* [TASK DESCRIPTION] Please give again, word for word, each line that falls between the line with "[383,1056,523,1080] (i.e. type" and the end of the data, inclusive.

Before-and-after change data
◆ ◆ ◆ ◆ ◆ ◆ ◆
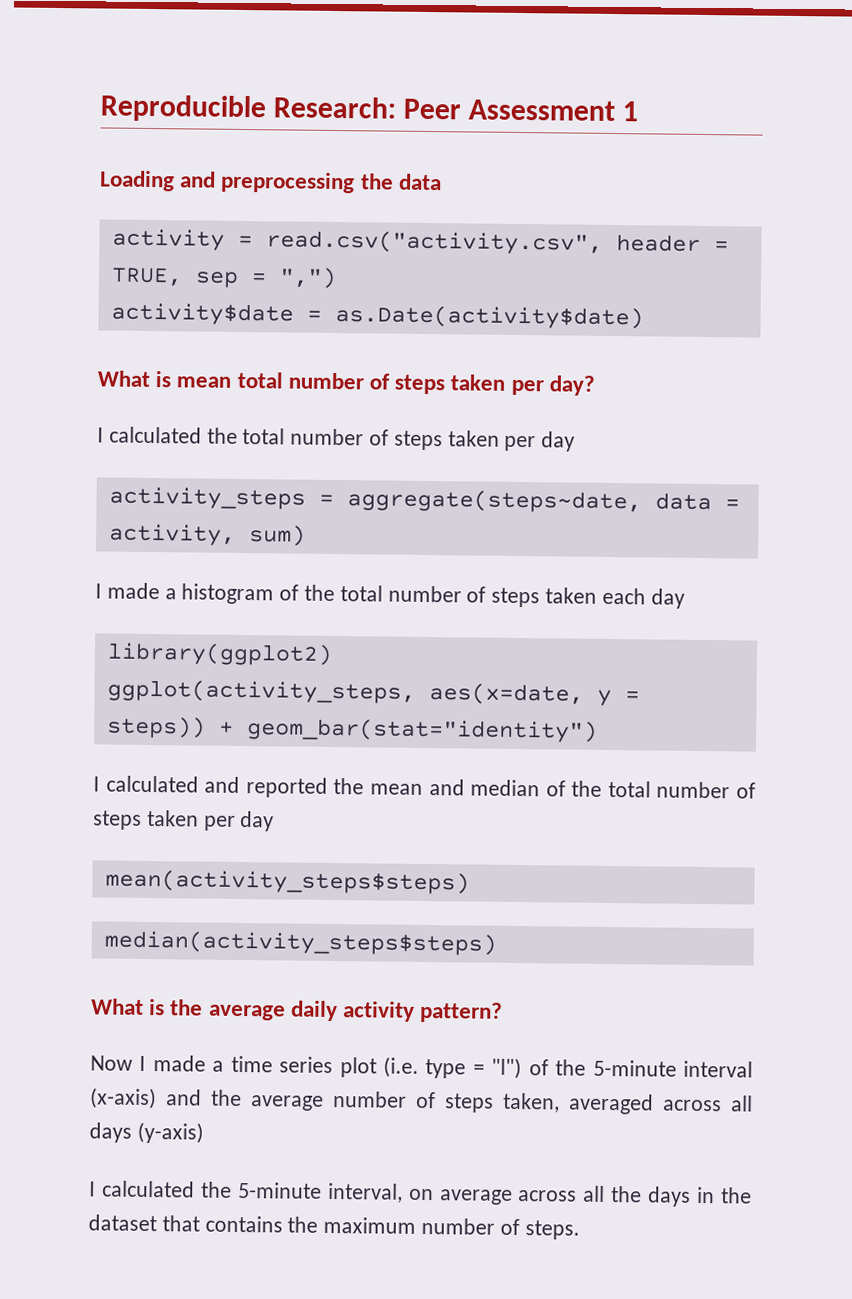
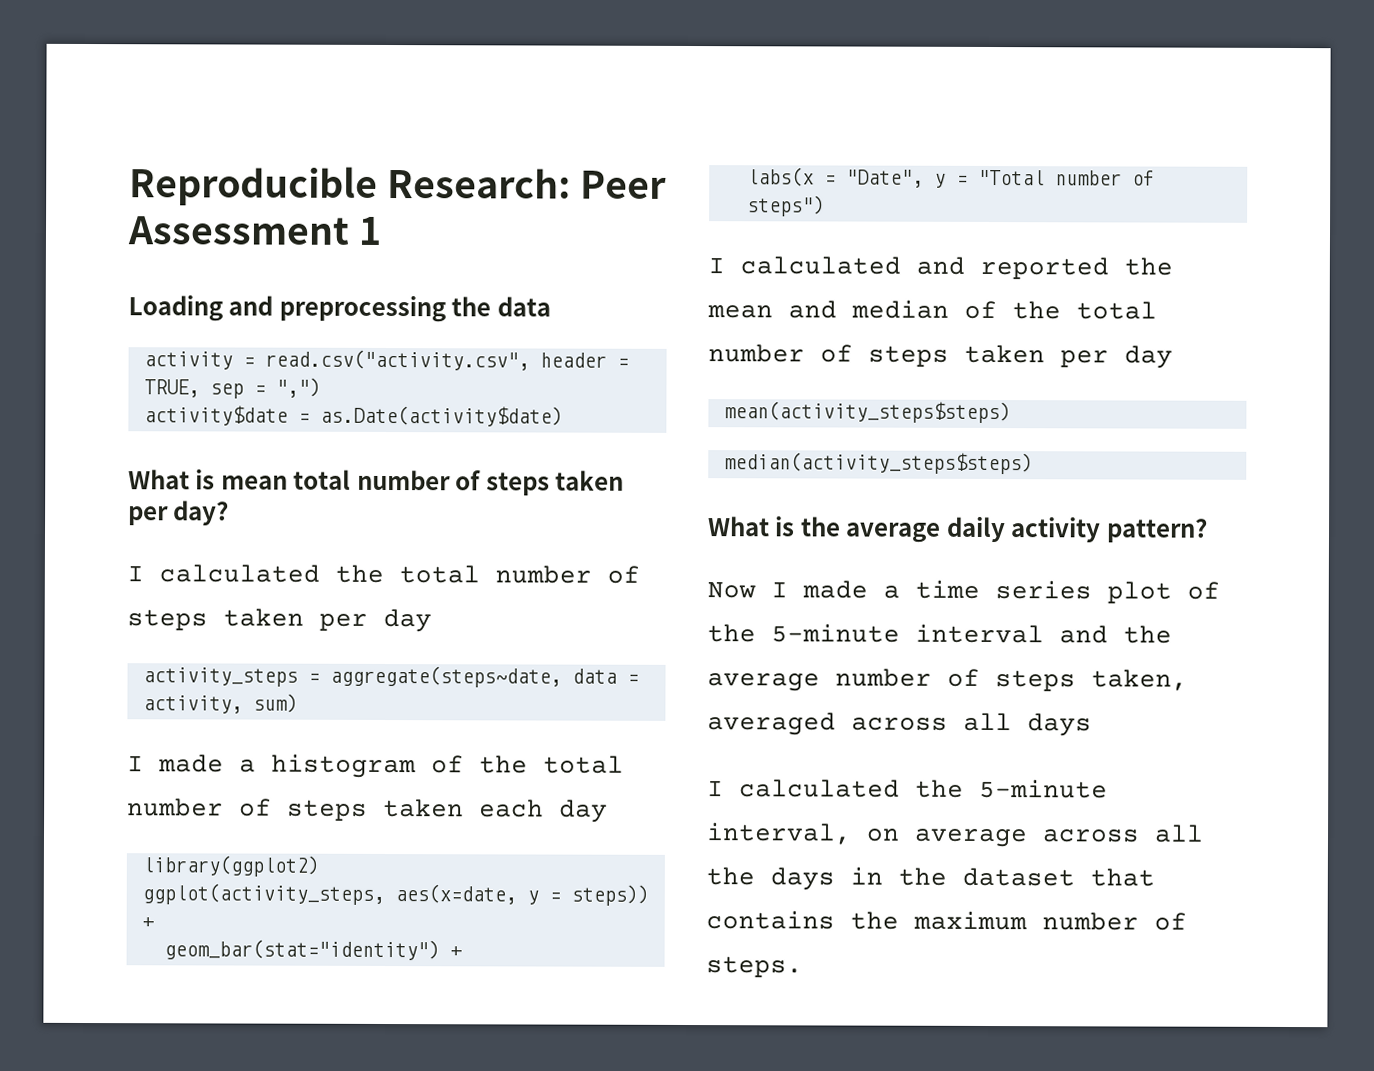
(234, 727) none -> (154, 923) //
(598, 730) none -> [449,946,462,958] [746,167,1155,188] [746,195,825,217] + // labs(x = "Date", y = "Total number of steps")
[383,1056,523,1080] (i.e. type = "l") -> (1172, 592) none
[90,1087,157,1110] (x-axis) -> (1044, 633) none
[136,1121,204,1144] (y-axis) -> (1092, 725) none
◆ ◆ ◆ ◆ ◆ ◆ ◆
* [RESPONSE]
[383,1056,523,1080] (i.e. type = "l") -> (1172, 592) none
[90,1087,157,1110] (x-axis) -> (1044, 633) none
[136,1121,204,1144] (y-axis) -> (1092, 725) none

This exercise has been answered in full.